My own club has set up an Under 19 team who will wear bright blue clobber and play other young dudes of an evening whilst ‘sounds’ form a backdrop to the ‘scenes’. It will probably be epic… and… or but… we need it. I think it’s great.

But despite the multifarious wonders of the game, zillions of teenagers – boys and girls – do drop out of playing and lose interest or fail to develop their interest in cricket. The very existence of short-format is a response, in no small part, to this issue. (Fair comment that the over-riding and marginally less wholesome urge to make pots of moolah also contributes to the emergence of the IPL and various T20 tournaments around the globe but that need to grow or prop up the game somehow means the greater authorities as well as men of independent means support, in their various ways, the boomathons.)

I’m both stirred and disturbed by the prospect of sorting out or gathering in this game – cricket – that seems to be expanding apart like a floppy-hatted cosmos.

The idea that this vital, ungovernable sprawl could somehow be controlled makes me smile. Not sure I’m optimistic, mind. Even if it were clearly desirable to collect in the various competing elements to some co-operative or sustainable whole I’m not sure the models of authority for the game are there.
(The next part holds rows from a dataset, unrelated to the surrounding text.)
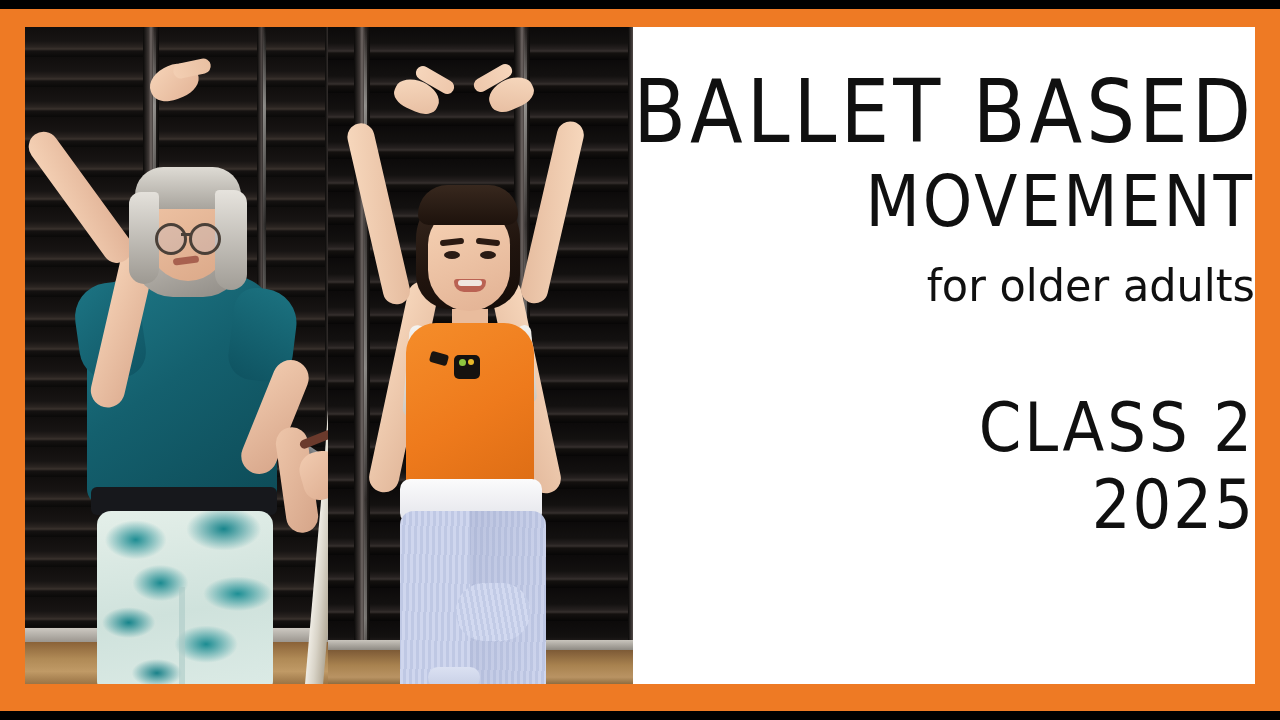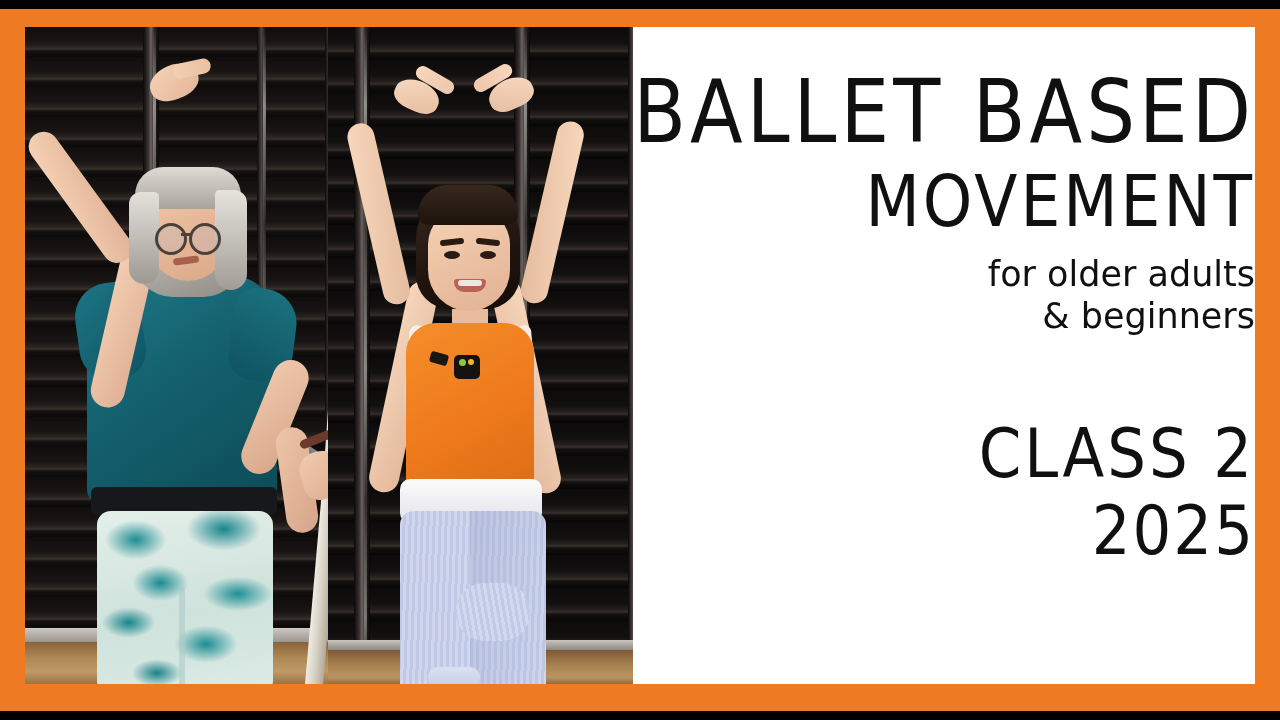--- a/index.html
+++ b/index.html
@@ -182,7 +182,7 @@
       font-weight:400;}
   .t-title1{font-size:77px;letter-spacing:4px;line-height:1;margin-top:46px;transform:scaleY(1.14);transform-origin:50% 50%;}
   .t-title2{font-size:63px;letter-spacing:3px;line-height:1;margin-top:20px;transform:scaleY(1.12);transform-origin:50% 50%;}
-  .t-sub1{font-size:35px;letter-spacing:0px;line-height:1;margin-top:24px;transform:scaleY(1.02);}
+  .t-sub1{font-size:43px;letter-spacing:0px;line-height:1;margin-top:32px;transform:scaleY(1.02);}
   .t-sub2{font-size:35px;letter-spacing:0px;line-height:1;margin-top:7px;transform:scaleY(1.02);}
   .t-class{font-size:61px;letter-spacing:3px;line-height:1;margin-top:88px;transform:scaleY(1.12);}
   .t-year{font-size:61px;letter-spacing:2px;line-height:1;margin-top:16px;transform:scaleY(1.12);}

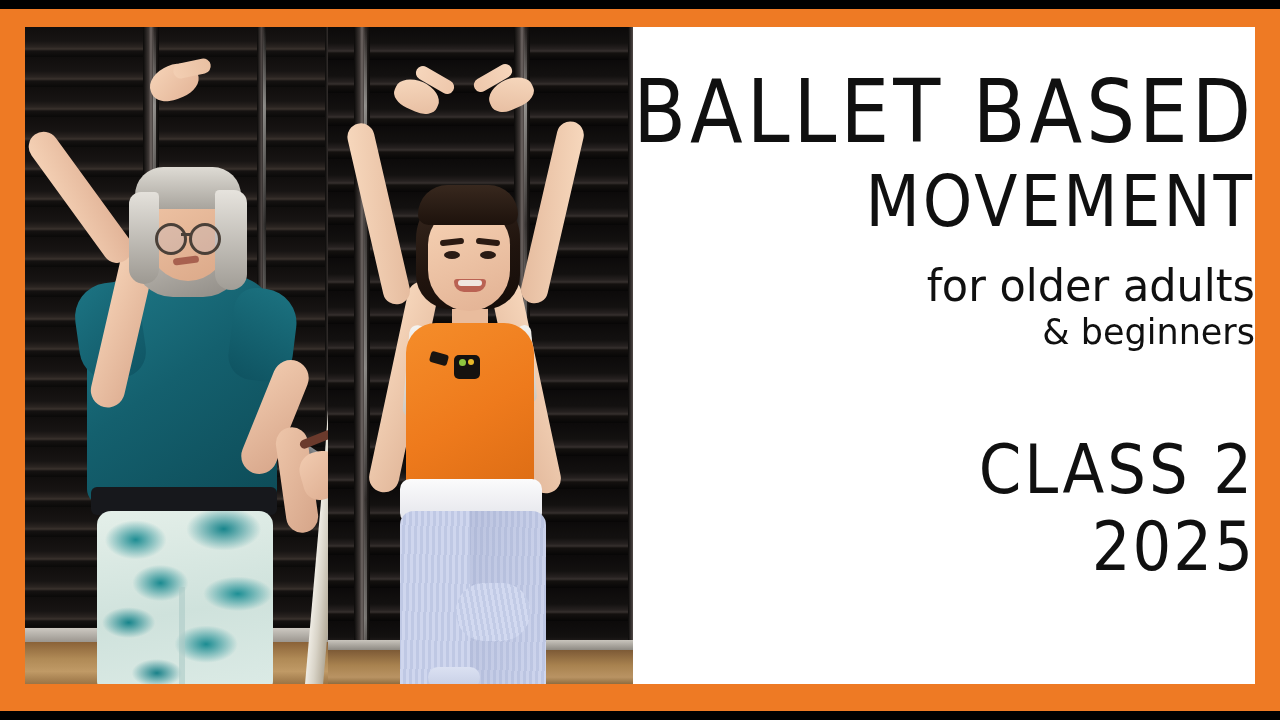--- a/index.html
+++ b/index.html
@@ -293,7 +293,6 @@
       <div class="tx t-title1">BALLET BASED</div>
       <div class="tx t-title2">MOVEMENT</div>
       <div class="tx t-sub1">for older adults</div>
-      <div class="tx t-sub2">&amp; beginners</div>
       <div class="tx t-class">CLASS 2</div>
       <div class="tx t-year">2025</div>
     </div>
Blissfully, currently, that’s someone else’s problem.

On a local/national level the environment I work in has shifted to one where targets for growth within the amateur game (in Wales) have had to be scaled back… because growth is not realistic. This may not matter; for one thing it may simply be impossible for a team sport to expand its share of the ‘market’ against the increasingly diverse and often individually-centred competition – be that computer-based or kosher game-based. (Incidentally, I heard recently, in a gathering of sports professionals, that the only sports to be succeeding in terms of numbers gained are cycling and running; both essentially individual pursuits.)

Even an amateur shuftie at the philosophy of all this gets interesting. Start by considering the following; that growth may be inessential to the health of a sport. Why can’t a game that is loved and which retains its support and balances numbers of retiring players with new players be sustainable – be wonderful, even? And if growth is abandoned as a luxury beyond contemplation does that perhaps increase the possibility for retaining cherished essences (sorry, that word again) which may otherwise be subsumed beneath the charge for popularity/exposure/gold?!?

Again I’m being more agent provocateur here than campaigning against the new. However the confluence of challenges around how cricket is demands our attention; the presence of apparent antitheses – tradition/revolution Test/Blast etc etc – are either a recipe for remarkable diversity, diabolical conflict, or something hopefully intelligently poised between. Could we accept that some of the energy which goes into the abstract – this concept, growth – might be better expended into the corporeal – physical support, actual support – for the cricket experience?

The very fact that short-format cricket is either packaged or lumbered with circus imagery or post-POP-ART kerpoww-dom speaks volumes. About what it is and of the increasing gulf between 50 or 20 over action and the Test Match. In our dizzying new world the issue of whether it can be possible to accommodate, never mind grow cricket feels a less appropriate question, suddenly than… which cricket?